**TASK REQUIREMENTS**
From the line that includes "row 8: 76 | 0 | 90 -> none" to the closing line of the data, please transcribe every line exactly and add nothing.

[Content revision data]
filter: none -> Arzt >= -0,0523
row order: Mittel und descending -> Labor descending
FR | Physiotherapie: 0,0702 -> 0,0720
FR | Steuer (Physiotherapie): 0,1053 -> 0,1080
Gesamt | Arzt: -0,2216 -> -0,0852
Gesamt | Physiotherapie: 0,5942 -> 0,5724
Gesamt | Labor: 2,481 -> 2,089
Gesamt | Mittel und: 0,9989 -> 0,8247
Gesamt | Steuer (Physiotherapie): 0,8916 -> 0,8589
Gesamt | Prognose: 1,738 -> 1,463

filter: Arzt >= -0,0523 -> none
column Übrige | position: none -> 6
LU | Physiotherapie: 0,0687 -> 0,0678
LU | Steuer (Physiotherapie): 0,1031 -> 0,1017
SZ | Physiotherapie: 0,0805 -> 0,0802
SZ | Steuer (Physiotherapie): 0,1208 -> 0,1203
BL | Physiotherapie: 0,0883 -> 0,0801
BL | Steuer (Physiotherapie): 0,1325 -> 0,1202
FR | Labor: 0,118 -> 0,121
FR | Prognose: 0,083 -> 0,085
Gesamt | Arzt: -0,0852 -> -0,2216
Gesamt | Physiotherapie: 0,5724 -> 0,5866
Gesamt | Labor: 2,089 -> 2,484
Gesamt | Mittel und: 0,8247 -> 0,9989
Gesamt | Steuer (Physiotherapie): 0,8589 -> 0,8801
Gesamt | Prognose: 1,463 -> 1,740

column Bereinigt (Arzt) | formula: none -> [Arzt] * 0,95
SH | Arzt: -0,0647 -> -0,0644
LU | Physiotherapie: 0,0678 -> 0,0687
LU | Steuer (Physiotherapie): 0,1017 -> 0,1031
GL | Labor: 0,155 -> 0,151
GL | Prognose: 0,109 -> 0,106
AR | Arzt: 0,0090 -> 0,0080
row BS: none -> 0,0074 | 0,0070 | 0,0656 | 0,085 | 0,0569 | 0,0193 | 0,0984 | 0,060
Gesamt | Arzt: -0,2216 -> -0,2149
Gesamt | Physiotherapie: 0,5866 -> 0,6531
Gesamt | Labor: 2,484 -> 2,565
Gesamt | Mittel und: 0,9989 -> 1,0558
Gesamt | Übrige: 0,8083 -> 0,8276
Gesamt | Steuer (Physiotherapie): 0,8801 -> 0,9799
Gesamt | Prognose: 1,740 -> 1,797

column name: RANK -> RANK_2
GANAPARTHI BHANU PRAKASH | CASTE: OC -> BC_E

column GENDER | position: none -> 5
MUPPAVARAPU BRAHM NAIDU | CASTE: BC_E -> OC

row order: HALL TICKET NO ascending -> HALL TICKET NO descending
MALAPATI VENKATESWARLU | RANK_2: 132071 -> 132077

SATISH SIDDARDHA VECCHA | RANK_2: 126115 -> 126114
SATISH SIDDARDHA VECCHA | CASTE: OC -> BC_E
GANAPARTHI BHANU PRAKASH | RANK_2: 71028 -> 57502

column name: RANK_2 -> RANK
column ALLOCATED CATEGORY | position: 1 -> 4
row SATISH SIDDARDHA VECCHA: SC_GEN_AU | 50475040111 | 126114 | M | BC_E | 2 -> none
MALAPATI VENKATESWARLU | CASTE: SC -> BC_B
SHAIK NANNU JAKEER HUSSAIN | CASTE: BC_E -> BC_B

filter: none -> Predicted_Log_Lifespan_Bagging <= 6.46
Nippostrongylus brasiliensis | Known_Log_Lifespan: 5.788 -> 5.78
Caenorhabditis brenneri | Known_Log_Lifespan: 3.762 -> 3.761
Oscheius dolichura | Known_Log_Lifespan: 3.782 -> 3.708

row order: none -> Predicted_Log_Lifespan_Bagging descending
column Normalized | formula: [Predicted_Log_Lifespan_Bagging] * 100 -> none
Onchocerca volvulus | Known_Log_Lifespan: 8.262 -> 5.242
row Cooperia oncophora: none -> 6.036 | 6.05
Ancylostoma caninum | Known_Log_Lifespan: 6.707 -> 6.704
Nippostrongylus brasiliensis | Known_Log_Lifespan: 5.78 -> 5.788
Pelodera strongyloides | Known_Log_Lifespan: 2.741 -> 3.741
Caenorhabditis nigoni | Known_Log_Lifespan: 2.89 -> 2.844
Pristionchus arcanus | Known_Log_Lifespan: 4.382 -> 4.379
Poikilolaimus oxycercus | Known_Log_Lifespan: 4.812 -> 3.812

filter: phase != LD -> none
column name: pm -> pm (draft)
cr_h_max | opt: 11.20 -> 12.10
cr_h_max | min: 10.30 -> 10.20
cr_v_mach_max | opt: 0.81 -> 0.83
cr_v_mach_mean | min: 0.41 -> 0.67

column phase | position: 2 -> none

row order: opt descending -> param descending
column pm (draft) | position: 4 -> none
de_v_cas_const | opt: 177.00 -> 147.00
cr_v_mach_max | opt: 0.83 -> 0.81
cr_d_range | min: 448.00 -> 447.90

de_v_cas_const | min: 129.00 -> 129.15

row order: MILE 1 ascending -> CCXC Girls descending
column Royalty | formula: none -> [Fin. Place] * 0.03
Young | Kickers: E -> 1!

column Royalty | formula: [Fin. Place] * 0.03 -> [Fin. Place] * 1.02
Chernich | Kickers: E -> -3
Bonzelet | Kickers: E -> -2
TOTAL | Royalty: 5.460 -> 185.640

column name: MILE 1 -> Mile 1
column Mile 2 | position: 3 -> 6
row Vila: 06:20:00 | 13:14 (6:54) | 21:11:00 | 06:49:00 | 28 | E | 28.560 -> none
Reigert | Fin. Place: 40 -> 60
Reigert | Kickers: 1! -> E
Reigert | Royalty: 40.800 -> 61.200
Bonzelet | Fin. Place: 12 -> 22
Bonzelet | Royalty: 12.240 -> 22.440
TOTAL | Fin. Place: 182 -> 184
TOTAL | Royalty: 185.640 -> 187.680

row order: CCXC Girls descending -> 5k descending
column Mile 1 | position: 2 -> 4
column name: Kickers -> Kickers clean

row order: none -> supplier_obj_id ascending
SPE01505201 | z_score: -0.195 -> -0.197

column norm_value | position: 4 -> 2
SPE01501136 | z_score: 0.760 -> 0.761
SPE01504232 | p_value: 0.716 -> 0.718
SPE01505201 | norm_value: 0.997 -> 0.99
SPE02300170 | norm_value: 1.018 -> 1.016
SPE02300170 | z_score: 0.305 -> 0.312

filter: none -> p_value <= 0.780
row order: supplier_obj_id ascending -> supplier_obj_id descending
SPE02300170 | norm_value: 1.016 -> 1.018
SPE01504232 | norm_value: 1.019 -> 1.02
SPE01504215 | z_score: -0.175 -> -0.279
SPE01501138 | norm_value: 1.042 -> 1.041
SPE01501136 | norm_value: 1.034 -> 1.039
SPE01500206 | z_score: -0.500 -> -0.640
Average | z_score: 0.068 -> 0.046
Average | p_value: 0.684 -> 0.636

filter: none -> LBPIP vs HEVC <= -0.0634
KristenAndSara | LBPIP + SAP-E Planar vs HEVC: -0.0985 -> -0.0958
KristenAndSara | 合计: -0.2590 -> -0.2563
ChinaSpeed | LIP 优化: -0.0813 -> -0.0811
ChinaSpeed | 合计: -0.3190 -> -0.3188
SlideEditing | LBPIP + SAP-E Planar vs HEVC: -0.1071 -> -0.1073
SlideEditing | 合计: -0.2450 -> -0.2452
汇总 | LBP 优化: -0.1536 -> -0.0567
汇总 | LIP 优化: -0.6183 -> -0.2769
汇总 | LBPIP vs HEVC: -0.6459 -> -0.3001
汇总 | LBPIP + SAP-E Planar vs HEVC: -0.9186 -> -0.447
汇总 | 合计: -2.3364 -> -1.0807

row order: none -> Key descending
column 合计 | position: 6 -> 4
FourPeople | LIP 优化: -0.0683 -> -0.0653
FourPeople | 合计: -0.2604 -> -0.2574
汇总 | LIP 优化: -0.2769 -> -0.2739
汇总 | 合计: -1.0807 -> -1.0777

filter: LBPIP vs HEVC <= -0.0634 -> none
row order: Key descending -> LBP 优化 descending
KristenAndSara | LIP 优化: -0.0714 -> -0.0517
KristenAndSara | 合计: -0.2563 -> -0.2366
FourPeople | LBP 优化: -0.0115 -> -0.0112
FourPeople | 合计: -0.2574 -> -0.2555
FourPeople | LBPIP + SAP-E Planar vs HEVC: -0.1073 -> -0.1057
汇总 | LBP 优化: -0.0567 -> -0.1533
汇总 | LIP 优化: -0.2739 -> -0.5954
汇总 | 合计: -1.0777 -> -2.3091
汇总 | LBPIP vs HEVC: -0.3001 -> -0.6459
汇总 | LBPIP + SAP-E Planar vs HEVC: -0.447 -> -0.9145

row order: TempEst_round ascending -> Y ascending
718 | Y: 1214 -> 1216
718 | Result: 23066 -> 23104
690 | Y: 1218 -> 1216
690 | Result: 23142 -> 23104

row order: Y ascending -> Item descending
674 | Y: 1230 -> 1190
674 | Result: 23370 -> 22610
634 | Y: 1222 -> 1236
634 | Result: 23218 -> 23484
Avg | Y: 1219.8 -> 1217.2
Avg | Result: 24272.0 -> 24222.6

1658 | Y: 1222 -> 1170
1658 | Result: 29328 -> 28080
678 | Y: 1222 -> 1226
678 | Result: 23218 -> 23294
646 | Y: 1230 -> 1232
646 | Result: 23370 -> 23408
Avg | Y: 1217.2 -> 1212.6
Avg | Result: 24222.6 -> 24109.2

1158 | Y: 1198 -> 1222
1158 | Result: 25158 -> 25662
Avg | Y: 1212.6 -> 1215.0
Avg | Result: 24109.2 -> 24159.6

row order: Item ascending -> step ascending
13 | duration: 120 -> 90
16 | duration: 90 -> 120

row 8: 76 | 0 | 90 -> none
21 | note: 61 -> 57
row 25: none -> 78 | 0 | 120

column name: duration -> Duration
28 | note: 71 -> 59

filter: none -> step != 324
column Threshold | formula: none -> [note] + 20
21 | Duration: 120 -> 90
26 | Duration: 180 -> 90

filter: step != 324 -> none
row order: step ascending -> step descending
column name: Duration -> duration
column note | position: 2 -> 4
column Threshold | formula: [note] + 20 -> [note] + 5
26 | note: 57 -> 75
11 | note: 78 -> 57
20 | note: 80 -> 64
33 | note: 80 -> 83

**ANSWER SPACE**
row 8: 76 | 0 | 90 -> none
21 | note: 61 -> 57
row 25: none -> 78 | 0 | 120

column name: duration -> Duration
28 | note: 71 -> 59

filter: none -> step != 324
column Threshold | formula: none -> [note] + 20
21 | Duration: 120 -> 90
26 | Duration: 180 -> 90

filter: step != 324 -> none
row order: step ascending -> step descending
column name: Duration -> duration
column note | position: 2 -> 4
column Threshold | formula: [note] + 20 -> [note] + 5
26 | note: 57 -> 75
11 | note: 78 -> 57
20 | note: 80 -> 64
33 | note: 80 -> 83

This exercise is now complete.